Khattabi v Unilodge Australia Pty Ltd

Case

[2025] QDC 184

19 November 2025 (ex tempore)


DISTRICT COURT OF QUEENSLAND

CITATION:

Khattabi v Unilodge Australia Pty Ltd & Ors [2025] QDC 184

PARTIES:

YAHYA KHATTABI

(Plaintiff)

v

UNILODGE AUSTRALIA PTY LTD

(First Defendant)

And

TOMAS JOHNSSON

(Second Defendant)

And

CEDAR PACIFIC INVESTMENT MANAGEMENT PTY LTD

(Third Defendant)

And

BERNARD FRANCIS ARMSTRONG III

(Fourth Defendant)

FILE NO/S:

2688/25

DIVISION:

Civil

PROCEEDING:

Application

ORIGINATING COURT:

District Court at Brisbane

DELIVERED ON:

19 November 2025 (ex tempore)

DELIVERED AT:

Brisbane

HEARING DATE:

19 November 2025

JUDGE:

Porter KC DCJ

ORDER:

1.   The Claim and Statement of Claim is struck out in respect of the third and fourth defendants without leave to re-plead.  

2.   The plaintiff pay the third and fourth defendants’ costs of the proceedings and the application on the standard basis.

COUNSEL:

The plaintiff appeared in person

A. Morrow for the third and fourth defendants

SOLICITORS:

Dunham Shaw for the third and fourth defendants

  1. This is an application for summary judgment or, in the alternative, for the striking out of the pleading by Mr Khattabi, against the third and fourth defendants, Cedar Pacific Investment Management and Bernard Francis Armstrong III. 

  1. The case for summary judgment or strikeout is articulated in Ms Morrow’s submissions.  Having read those submissions, the points made there are correct, but I need to explain, a little bit more clearly, why.  Mr Khattabi’s claim involves three torts: trespass to land, detinue, and trespass to goods.  It arises from a conflict between him and those directly responsible for the management of the student accommodation where he was living in September this year. 

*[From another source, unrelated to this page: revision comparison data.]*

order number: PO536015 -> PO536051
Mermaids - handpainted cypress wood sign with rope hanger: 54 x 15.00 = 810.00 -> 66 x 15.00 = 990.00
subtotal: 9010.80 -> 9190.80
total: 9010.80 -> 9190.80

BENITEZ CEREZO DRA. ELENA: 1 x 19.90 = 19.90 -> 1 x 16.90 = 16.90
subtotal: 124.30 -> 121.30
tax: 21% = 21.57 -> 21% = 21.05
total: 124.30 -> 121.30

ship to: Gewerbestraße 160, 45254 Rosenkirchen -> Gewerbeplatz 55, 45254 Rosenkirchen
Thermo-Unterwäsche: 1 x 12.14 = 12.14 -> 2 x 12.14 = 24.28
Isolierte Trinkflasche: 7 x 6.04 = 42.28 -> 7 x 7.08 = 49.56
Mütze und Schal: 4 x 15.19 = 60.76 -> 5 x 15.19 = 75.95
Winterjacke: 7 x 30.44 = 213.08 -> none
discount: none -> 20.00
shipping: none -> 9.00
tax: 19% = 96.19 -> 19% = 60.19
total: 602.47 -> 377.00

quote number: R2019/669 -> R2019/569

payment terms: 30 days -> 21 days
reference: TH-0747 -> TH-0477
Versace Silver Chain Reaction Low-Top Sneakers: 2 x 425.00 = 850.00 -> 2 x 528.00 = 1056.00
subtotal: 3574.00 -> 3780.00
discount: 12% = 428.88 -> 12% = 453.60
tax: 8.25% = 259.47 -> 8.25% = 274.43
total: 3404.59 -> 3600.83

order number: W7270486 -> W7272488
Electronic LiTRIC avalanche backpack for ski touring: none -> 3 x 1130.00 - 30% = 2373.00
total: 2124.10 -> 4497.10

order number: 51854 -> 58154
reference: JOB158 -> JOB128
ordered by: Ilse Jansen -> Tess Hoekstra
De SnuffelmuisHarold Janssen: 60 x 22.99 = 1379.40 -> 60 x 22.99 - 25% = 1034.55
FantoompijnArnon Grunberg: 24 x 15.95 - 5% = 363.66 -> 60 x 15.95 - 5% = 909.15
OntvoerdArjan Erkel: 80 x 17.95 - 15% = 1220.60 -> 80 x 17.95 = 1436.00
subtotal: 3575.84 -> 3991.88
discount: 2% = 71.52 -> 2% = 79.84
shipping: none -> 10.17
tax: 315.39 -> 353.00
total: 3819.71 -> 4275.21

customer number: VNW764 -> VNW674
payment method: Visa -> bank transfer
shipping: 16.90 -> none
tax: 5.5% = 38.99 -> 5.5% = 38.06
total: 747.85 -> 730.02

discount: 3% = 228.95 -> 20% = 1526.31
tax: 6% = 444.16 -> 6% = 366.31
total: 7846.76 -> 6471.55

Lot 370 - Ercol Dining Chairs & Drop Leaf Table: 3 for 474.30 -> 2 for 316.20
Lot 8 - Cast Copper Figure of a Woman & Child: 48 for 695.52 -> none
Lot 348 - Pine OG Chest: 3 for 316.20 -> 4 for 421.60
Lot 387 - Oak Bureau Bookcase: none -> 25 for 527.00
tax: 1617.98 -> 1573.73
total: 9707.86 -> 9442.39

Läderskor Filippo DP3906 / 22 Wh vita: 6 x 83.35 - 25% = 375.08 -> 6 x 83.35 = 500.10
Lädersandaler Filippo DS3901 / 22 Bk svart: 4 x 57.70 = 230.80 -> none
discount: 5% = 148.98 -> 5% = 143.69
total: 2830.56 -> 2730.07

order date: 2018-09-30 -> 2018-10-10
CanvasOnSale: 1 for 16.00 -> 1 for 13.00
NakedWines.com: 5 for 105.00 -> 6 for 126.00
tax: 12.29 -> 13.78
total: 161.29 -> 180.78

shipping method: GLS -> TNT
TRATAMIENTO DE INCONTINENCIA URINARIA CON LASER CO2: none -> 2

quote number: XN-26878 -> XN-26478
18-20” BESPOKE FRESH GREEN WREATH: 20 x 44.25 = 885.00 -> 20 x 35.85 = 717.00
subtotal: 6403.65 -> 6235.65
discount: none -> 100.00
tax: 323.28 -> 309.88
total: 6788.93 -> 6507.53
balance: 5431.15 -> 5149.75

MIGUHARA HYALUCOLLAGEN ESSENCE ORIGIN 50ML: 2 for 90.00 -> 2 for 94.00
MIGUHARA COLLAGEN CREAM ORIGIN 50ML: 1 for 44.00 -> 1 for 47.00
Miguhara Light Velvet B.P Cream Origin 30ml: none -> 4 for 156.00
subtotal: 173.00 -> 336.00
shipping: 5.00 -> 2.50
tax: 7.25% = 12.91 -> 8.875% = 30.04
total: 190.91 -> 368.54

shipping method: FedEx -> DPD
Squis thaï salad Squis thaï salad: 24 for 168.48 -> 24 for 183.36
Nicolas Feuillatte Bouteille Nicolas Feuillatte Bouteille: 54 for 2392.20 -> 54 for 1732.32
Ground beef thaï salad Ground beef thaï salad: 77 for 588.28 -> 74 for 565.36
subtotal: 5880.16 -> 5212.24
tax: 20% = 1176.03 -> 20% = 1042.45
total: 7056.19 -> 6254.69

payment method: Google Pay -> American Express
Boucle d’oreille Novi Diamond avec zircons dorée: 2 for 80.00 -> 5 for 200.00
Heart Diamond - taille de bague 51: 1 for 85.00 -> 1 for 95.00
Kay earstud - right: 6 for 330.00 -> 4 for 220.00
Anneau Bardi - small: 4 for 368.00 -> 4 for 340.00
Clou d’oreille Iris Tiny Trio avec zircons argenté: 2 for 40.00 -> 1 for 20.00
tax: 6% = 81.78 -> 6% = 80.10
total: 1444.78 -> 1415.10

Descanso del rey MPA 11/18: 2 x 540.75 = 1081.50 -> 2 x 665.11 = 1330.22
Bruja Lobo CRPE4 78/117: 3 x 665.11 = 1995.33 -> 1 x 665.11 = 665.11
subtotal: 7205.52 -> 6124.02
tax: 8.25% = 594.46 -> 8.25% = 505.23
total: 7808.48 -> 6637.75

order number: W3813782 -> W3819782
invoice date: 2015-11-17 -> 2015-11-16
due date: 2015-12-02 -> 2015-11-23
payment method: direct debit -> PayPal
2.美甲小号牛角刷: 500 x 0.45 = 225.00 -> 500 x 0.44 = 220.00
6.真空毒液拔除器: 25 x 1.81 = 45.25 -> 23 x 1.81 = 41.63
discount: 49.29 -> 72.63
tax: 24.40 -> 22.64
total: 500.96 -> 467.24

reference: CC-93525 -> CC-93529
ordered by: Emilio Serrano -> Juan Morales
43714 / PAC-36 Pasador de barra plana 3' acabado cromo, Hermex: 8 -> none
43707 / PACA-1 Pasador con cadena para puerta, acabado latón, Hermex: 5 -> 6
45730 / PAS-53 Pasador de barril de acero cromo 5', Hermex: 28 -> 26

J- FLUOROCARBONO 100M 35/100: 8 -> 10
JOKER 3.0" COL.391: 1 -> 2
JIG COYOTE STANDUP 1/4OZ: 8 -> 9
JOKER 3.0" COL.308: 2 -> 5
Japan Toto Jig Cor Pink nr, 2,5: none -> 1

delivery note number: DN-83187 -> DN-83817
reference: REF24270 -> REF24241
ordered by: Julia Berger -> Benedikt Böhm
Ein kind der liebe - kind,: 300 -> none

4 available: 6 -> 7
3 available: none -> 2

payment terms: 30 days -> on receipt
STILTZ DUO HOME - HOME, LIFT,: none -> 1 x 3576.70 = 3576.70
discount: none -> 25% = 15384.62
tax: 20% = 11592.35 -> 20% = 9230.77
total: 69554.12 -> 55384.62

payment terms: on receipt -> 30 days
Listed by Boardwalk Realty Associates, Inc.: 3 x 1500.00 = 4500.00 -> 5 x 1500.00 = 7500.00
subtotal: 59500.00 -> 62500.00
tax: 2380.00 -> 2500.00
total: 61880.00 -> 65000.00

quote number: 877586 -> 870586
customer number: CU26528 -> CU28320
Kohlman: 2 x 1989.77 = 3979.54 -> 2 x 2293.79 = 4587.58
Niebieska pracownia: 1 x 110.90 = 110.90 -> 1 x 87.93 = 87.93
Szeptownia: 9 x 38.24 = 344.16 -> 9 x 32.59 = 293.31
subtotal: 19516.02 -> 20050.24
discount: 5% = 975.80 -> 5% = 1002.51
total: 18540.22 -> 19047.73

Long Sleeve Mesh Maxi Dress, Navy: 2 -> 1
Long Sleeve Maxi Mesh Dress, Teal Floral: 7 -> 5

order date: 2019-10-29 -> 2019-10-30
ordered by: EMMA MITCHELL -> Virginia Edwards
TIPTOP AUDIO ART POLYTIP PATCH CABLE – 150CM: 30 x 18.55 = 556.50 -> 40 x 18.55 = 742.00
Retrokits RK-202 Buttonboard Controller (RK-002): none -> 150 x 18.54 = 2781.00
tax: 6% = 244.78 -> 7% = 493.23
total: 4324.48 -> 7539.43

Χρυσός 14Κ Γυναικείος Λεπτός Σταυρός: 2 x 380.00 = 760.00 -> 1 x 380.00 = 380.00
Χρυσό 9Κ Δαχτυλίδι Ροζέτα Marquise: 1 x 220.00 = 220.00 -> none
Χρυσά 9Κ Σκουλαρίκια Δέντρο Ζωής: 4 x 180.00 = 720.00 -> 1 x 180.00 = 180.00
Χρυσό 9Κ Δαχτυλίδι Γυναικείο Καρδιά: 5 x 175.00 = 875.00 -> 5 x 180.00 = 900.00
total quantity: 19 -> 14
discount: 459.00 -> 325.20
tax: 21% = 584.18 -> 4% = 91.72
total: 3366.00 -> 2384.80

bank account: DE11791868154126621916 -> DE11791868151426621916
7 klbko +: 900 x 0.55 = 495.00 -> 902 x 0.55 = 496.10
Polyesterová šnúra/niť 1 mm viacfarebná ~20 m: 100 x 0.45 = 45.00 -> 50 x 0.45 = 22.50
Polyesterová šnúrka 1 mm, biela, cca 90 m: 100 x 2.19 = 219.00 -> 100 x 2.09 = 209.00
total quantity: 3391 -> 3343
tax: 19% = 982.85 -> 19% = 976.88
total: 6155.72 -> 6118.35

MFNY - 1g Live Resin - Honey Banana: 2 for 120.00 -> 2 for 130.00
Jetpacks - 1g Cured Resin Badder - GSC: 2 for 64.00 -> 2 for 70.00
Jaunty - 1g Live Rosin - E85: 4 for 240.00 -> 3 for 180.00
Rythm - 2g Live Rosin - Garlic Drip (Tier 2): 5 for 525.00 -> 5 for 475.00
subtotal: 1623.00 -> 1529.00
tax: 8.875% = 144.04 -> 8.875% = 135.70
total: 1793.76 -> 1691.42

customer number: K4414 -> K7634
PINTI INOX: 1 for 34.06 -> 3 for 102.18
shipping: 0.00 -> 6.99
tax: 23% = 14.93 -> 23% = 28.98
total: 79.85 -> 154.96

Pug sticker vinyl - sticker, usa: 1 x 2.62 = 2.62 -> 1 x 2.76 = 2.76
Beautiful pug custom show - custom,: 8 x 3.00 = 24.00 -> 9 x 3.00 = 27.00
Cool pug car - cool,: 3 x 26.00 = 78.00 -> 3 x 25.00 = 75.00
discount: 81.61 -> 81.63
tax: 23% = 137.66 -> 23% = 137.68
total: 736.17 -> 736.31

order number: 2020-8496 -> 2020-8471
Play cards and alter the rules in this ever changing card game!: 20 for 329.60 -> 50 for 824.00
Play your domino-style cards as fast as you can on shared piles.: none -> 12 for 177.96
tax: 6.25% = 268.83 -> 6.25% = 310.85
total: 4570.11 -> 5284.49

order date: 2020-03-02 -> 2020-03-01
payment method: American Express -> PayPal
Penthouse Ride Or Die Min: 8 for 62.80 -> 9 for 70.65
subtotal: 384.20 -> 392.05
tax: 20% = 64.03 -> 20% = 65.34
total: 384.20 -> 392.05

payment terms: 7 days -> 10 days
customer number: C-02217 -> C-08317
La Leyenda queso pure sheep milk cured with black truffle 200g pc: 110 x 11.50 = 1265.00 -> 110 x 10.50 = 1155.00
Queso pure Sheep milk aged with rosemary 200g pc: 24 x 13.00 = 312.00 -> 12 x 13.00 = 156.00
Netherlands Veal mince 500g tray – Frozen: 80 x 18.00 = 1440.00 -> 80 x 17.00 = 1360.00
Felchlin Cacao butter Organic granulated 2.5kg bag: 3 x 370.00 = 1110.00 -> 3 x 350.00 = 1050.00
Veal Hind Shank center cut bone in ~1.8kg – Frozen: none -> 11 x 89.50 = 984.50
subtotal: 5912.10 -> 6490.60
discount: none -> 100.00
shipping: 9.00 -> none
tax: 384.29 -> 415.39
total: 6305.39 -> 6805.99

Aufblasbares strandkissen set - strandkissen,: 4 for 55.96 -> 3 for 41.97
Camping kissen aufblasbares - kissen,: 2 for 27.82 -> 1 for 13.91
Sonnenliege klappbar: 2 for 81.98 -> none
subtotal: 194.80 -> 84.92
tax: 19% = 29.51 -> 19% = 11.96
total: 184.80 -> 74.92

  1. It seems uncontentious that on or about the 1st or 2nd of September 2025, Mr Khattabi had a lease of room 611 in a student accommodation building at Southbank. I infer it was a lease, because that is how it is alleged in the first and second defendants’ defence and Mr Khattabi also refers to a lease ending on 1 February 2026 in his pleading.

  1. It appears uncontentious that the landlord, either directly or through the site manager who appears to be the first defendant, and its employees, took steps to re-enter the lease by peaceful repossession, by changing the locks on Mr Khattabi while he was out. An issue arose as to whether it was lawful for the landlord to do so. Mr Khattabi pleaded reliance on section 375 of the Residential Tenancies and Rooming Accommodation Act 2008 (Qld) (the Act), which he interpreted as requiring a police officer to be present when a landlord re-enters rental premises.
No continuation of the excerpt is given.